Aim of the task:
In the material below, begin at the line that has "[116,118,174,127] 2021-09-17. ->", stop after the line that has "[50,483,302,497] StreamCom1_StepsRiverNetwork ->", and transcribe those lines exactly, without pictures.

** Input data follows **

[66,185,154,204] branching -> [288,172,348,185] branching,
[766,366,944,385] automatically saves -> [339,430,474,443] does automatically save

** End of Input data **
** Input data follows **

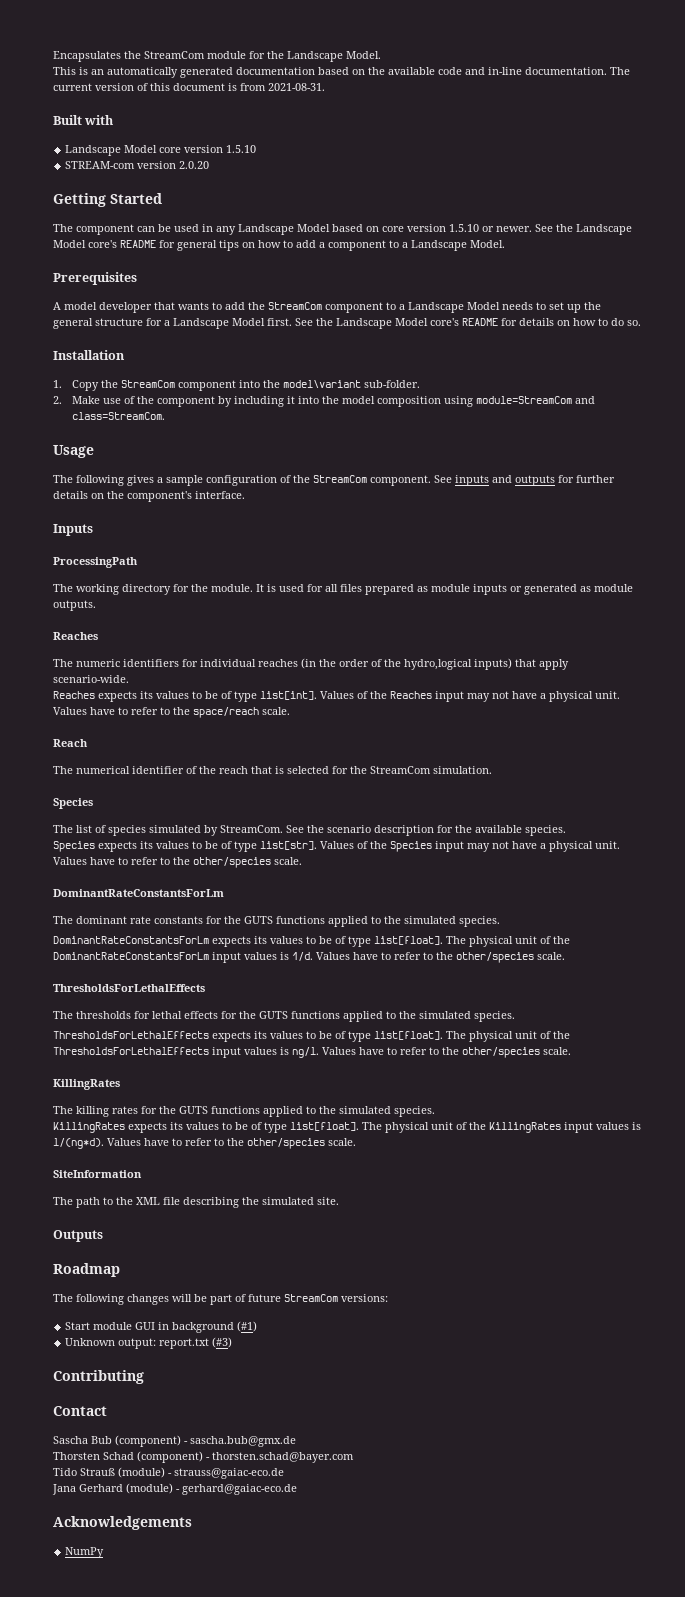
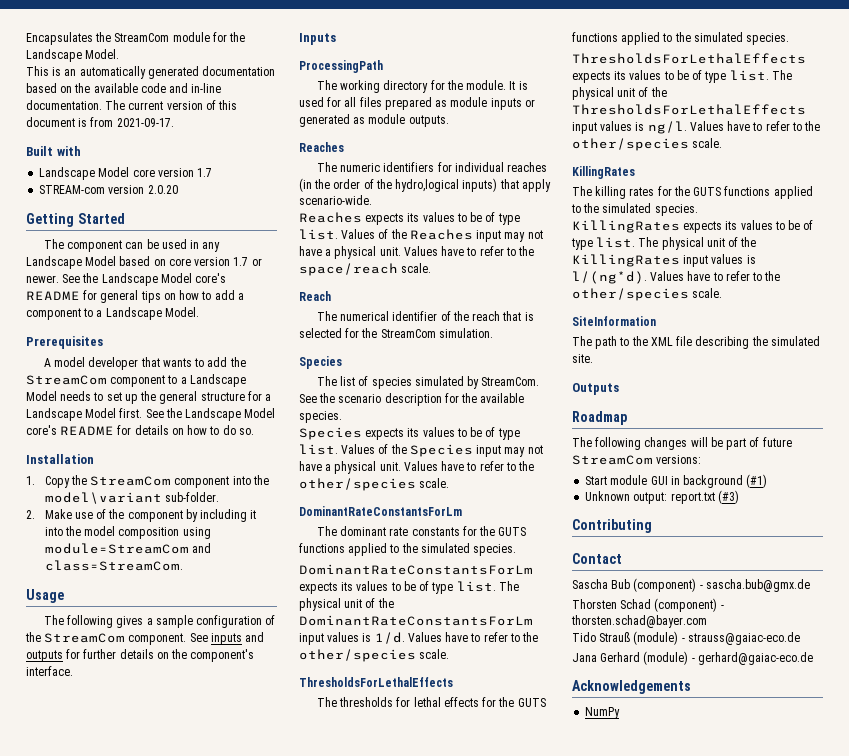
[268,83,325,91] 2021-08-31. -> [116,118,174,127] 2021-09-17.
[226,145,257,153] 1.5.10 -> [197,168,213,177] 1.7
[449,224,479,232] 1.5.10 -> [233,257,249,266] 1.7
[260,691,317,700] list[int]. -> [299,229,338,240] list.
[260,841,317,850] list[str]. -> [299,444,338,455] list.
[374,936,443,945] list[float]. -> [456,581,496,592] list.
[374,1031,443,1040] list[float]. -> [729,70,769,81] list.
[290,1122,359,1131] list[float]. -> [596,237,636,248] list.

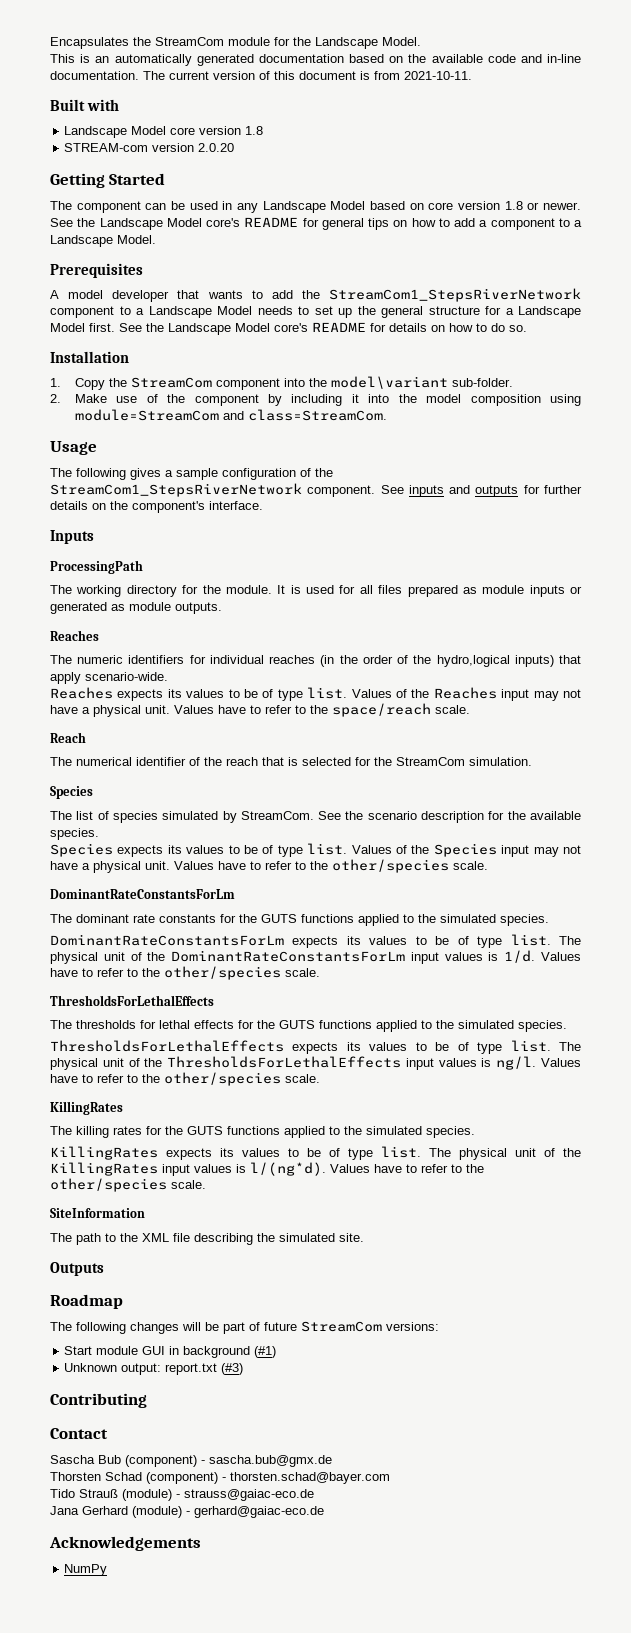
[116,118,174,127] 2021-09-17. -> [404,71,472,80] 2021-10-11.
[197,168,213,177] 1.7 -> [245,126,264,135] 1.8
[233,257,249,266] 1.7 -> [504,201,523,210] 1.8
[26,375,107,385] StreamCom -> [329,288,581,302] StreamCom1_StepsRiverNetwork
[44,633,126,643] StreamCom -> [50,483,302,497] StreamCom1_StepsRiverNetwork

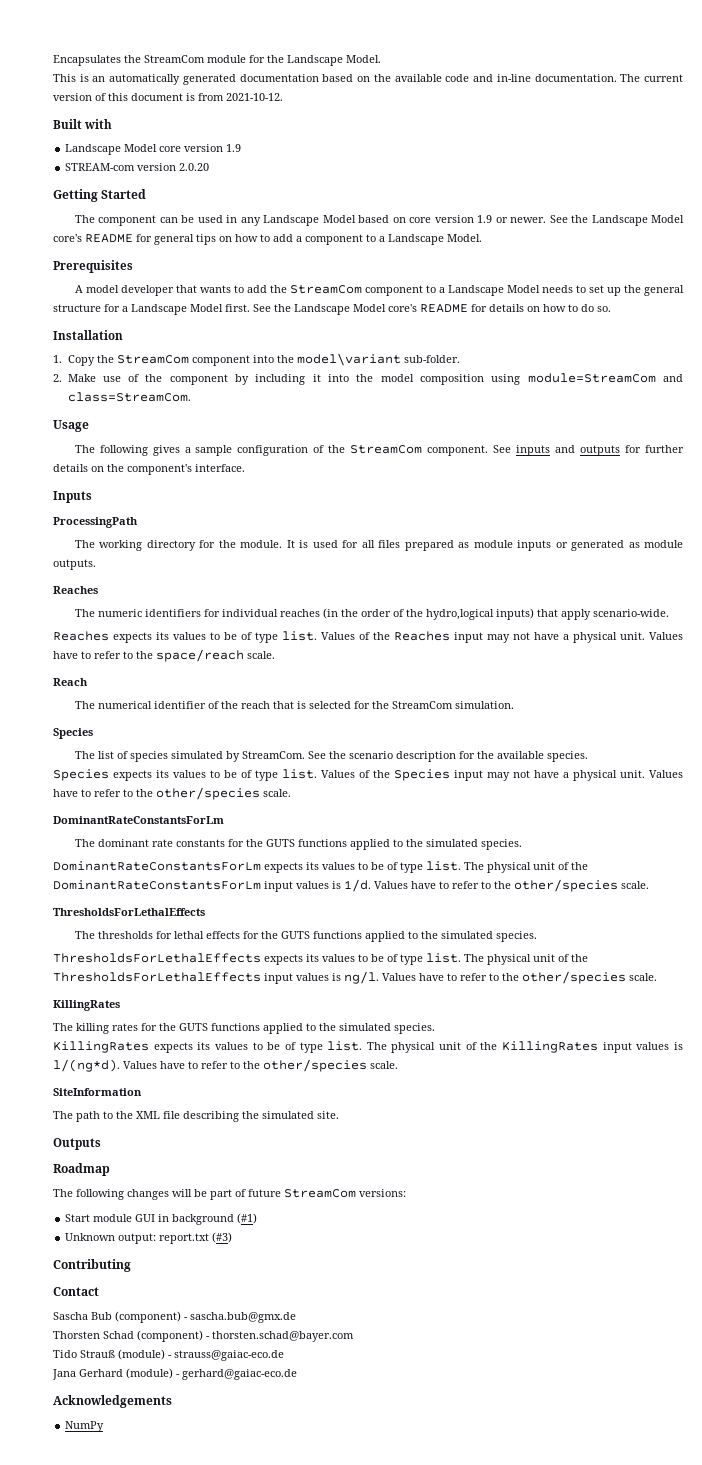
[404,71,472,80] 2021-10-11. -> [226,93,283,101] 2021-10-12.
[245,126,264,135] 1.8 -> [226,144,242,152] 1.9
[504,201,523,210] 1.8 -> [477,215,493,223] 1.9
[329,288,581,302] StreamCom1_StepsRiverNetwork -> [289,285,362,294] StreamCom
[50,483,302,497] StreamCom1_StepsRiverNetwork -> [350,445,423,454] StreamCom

** End of Input data **

Exercise output:
[116,118,174,127] 2021-09-17. -> [404,71,472,80] 2021-10-11.
[197,168,213,177] 1.7 -> [245,126,264,135] 1.8
[233,257,249,266] 1.7 -> [504,201,523,210] 1.8
[26,375,107,385] StreamCom -> [329,288,581,302] StreamCom1_StepsRiverNetwork
[44,633,126,643] StreamCom -> [50,483,302,497] StreamCom1_StepsRiverNetwork

[404,71,472,80] 2021-10-11. -> [226,93,283,101] 2021-10-12.
[245,126,264,135] 1.8 -> [226,144,242,152] 1.9
[504,201,523,210] 1.8 -> [477,215,493,223] 1.9
[329,288,581,302] StreamCom1_StepsRiverNetwork -> [289,285,362,294] StreamCom
[50,483,302,497] StreamCom1_StepsRiverNetwork -> [350,445,423,454] StreamCom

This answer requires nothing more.